# DATA:
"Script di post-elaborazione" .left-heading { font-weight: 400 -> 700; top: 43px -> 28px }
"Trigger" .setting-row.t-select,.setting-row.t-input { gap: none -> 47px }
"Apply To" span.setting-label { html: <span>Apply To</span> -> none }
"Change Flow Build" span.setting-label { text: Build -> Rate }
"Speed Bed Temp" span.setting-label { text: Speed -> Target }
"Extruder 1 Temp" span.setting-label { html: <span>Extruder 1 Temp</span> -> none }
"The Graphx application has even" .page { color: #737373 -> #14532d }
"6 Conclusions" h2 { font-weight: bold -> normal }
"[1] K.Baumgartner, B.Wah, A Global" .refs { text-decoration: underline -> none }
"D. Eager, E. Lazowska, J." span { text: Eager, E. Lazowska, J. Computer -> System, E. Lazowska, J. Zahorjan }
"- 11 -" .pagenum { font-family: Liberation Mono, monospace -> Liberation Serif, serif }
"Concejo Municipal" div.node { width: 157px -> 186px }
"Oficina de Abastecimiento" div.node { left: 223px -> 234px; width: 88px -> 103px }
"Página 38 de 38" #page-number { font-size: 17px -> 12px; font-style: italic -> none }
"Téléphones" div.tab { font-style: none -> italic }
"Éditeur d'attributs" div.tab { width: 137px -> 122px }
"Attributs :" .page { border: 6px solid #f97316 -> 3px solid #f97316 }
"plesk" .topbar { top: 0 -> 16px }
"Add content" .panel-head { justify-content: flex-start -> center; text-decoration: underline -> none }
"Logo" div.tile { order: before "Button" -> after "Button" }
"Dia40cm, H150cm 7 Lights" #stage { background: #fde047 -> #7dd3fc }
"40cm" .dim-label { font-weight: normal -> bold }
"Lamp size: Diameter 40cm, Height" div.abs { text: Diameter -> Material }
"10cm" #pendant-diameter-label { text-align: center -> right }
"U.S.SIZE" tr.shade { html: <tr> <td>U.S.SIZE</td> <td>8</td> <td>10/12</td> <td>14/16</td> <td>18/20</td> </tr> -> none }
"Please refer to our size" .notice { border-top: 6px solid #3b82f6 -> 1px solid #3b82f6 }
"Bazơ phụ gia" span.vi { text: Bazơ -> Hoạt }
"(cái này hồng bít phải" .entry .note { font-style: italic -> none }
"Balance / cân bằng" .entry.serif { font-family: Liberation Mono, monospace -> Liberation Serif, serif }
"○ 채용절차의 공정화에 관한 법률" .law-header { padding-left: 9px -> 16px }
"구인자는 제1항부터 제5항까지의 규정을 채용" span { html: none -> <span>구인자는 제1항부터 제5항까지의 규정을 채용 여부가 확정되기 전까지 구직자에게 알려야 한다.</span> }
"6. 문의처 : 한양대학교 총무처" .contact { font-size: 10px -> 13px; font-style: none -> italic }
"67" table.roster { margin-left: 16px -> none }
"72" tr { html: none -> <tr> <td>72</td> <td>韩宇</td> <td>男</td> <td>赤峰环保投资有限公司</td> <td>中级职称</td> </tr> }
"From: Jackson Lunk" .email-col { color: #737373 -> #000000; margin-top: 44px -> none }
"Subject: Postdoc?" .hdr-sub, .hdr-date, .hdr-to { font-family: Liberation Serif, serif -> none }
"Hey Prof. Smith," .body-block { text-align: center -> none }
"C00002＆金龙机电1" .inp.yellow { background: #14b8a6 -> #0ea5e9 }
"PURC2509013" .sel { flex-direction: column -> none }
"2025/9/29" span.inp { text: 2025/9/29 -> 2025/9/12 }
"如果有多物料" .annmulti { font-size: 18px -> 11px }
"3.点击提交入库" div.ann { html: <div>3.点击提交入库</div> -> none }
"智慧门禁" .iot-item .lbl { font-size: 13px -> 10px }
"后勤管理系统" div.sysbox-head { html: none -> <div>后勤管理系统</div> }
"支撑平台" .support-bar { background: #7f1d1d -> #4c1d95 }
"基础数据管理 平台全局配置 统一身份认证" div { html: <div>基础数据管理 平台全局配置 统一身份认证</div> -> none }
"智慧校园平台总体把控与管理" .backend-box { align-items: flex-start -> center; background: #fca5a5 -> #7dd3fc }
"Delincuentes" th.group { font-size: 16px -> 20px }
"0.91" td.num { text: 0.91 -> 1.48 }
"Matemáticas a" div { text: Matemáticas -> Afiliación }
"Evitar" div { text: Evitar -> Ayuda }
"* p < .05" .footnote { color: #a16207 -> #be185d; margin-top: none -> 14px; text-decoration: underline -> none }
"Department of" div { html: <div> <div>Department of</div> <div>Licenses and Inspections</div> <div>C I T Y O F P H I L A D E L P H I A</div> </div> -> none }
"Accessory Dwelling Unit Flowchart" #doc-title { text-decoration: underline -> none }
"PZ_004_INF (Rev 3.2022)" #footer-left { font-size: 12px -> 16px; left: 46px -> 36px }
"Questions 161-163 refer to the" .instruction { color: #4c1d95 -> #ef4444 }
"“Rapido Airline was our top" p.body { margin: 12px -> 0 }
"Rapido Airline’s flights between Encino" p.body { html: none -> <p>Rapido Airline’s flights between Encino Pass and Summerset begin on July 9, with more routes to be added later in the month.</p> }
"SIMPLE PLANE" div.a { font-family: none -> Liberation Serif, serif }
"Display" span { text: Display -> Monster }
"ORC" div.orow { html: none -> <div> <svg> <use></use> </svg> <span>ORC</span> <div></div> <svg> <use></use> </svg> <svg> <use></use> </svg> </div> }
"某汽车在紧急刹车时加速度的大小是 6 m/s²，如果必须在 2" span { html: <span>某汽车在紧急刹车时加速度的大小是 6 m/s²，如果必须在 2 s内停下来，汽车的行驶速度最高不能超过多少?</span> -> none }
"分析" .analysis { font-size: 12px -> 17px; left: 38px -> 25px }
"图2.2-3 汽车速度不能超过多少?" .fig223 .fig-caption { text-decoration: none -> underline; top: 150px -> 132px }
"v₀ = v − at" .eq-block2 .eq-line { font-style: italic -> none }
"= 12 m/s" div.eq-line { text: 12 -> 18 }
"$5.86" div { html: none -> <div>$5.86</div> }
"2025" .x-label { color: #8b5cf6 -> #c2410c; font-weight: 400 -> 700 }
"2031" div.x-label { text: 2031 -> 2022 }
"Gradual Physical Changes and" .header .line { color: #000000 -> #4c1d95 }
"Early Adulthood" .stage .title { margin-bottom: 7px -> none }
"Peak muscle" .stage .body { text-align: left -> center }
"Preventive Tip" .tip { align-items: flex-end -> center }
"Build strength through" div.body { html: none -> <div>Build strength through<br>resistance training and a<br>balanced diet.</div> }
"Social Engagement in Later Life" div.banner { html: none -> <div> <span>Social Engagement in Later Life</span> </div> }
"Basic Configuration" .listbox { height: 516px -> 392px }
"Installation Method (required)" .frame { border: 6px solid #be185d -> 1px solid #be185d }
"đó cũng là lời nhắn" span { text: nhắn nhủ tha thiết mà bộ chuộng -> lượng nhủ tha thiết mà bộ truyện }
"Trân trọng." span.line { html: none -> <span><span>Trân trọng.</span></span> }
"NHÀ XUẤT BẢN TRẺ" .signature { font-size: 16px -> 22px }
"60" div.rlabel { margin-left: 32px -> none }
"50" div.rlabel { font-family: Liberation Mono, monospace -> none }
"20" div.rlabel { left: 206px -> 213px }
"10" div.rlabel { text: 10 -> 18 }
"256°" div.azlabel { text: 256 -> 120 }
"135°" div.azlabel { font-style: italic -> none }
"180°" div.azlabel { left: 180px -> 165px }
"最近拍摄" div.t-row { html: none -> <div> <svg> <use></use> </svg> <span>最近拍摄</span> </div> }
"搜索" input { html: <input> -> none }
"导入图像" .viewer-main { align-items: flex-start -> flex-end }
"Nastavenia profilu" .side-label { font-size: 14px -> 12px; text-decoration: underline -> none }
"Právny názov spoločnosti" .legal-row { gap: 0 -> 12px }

# ASSIGNMENT:
With the line that has "none -> <tr>" as the first and the line that has "#737373 -> #000000;" as the last, repeat exactly that run of lines above and no more.

# ANSWER TO THE PROBLEM:
"72" tr { html: none -> <tr> <td>72</td> <td>韩宇</td> <td>男</td> <td>赤峰环保投资有限公司</td> <td>中级职称</td> </tr> }
"From: Jackson Lunk" .email-col { color: #737373 -> #000000; margin-top: 44px -> none }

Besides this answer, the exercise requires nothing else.